* Work instructions
If a line in the listing below includes the word "byte", pick it out.

Start of Block

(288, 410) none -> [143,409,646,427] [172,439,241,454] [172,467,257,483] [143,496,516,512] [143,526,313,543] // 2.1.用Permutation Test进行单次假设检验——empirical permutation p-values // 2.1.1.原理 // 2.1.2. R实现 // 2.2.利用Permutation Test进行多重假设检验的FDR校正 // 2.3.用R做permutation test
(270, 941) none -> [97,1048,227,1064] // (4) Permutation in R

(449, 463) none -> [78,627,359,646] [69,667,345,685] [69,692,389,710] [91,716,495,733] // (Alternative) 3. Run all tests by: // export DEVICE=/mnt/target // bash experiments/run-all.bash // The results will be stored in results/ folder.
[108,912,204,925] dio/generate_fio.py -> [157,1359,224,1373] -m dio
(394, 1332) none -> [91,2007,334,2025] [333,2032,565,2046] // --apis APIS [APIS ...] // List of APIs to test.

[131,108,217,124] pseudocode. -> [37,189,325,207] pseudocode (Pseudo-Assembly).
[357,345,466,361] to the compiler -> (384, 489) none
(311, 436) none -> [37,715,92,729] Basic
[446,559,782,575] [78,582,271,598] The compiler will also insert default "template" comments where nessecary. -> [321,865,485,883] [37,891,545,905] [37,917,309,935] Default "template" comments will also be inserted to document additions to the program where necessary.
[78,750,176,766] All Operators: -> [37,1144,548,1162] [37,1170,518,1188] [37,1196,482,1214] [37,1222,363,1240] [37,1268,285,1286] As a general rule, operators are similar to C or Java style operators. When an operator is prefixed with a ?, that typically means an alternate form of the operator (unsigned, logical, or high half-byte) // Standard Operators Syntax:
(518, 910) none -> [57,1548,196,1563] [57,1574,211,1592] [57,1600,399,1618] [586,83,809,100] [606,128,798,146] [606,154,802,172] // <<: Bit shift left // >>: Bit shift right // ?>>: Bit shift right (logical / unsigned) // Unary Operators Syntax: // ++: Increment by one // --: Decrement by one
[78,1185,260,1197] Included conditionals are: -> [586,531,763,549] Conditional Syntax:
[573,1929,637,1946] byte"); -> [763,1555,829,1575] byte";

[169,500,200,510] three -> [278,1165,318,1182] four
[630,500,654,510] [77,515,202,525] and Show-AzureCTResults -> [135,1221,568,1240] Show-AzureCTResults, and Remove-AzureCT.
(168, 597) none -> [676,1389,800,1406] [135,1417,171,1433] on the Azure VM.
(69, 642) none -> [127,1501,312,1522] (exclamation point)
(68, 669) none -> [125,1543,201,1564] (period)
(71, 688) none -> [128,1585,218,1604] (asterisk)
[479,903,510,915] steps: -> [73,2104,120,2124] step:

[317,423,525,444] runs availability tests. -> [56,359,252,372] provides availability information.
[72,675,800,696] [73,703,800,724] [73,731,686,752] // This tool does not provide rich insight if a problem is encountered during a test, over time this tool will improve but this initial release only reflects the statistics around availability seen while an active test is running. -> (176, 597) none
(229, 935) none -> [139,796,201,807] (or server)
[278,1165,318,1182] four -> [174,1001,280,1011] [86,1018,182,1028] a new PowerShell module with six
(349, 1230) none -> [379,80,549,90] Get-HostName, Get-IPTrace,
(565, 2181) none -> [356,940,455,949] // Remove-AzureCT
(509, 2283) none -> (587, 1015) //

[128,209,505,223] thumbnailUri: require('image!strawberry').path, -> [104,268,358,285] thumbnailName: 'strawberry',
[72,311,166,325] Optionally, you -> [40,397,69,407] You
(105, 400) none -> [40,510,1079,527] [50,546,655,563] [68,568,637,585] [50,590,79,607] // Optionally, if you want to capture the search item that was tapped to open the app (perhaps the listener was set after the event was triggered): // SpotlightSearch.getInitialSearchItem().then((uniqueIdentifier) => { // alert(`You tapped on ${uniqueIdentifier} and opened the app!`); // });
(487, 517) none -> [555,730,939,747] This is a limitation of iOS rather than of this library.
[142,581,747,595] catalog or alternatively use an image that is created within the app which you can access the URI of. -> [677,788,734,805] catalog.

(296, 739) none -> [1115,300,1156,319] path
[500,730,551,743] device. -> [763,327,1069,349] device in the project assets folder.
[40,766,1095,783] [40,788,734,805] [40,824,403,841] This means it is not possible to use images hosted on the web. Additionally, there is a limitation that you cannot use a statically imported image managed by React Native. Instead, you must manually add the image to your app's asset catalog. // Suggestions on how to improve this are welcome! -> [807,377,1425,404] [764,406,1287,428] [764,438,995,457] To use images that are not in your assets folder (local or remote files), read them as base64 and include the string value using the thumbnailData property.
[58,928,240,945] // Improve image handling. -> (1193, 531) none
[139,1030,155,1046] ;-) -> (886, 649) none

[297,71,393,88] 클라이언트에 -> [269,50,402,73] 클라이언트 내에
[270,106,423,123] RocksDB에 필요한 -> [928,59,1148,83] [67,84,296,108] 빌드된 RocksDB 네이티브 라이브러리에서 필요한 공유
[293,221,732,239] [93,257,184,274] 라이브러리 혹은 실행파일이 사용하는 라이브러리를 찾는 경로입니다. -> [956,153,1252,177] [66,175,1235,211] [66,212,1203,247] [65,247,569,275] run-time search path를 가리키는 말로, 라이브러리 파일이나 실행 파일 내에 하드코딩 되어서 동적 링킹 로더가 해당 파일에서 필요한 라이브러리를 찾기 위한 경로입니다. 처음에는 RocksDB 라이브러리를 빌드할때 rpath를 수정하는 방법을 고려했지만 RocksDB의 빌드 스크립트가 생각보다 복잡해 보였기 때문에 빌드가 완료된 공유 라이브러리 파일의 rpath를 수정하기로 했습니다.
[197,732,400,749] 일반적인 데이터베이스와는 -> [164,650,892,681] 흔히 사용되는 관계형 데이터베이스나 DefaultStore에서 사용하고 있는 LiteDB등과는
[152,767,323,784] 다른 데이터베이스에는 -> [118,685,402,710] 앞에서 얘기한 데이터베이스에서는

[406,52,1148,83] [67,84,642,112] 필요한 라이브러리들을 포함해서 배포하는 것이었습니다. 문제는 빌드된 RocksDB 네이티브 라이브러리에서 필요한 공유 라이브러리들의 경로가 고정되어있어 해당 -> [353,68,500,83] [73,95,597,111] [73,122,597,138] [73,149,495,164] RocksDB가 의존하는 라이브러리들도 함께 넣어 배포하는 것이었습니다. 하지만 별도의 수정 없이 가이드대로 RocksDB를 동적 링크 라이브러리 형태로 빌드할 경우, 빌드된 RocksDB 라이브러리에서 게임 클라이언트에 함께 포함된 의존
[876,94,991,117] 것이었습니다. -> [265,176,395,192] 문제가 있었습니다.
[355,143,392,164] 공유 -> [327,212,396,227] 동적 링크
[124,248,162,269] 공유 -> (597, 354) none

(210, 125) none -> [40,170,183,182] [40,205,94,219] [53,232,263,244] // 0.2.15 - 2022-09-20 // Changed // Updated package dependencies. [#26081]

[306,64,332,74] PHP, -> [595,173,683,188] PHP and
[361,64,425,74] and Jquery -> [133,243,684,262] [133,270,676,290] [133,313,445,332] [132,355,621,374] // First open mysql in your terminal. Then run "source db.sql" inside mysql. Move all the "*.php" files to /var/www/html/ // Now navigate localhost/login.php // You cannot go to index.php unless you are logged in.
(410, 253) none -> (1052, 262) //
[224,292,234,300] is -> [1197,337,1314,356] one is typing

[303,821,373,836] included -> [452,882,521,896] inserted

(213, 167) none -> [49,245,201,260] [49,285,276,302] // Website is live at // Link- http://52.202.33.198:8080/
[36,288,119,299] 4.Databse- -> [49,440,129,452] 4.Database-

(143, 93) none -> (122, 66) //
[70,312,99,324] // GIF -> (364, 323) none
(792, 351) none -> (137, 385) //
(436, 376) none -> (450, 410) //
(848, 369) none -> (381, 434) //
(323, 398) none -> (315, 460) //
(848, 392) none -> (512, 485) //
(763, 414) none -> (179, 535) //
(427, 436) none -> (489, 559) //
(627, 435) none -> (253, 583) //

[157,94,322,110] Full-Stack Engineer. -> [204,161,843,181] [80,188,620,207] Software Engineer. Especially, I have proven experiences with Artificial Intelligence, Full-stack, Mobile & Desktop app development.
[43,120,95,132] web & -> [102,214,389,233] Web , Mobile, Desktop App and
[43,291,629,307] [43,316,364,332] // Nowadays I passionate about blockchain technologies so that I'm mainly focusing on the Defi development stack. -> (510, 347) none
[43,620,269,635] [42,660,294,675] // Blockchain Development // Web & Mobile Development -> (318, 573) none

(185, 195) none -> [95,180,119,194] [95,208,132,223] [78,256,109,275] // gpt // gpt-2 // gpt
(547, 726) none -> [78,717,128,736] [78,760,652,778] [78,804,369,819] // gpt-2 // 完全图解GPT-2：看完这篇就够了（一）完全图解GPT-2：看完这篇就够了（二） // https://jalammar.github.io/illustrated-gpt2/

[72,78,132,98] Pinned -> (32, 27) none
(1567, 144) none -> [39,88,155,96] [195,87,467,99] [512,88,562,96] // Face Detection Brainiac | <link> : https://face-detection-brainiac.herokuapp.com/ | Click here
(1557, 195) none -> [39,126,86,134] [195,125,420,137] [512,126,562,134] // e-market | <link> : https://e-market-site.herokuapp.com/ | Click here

End of Block

* Result of this exercise
[78,750,176,766] All Operators: -> [37,1144,548,1162] [37,1170,518,1188] [37,1196,482,1214] [37,1222,363,1240] [37,1268,285,1286] As a general rule, operators are similar to C or Java style operators. When an operator is prefixed with a ?, that typically means an alternate form of the operator (unsigned, logical, or high half-byte) // Standard Operators Syntax:
[573,1929,637,1946] byte"); -> [763,1555,829,1575] byte";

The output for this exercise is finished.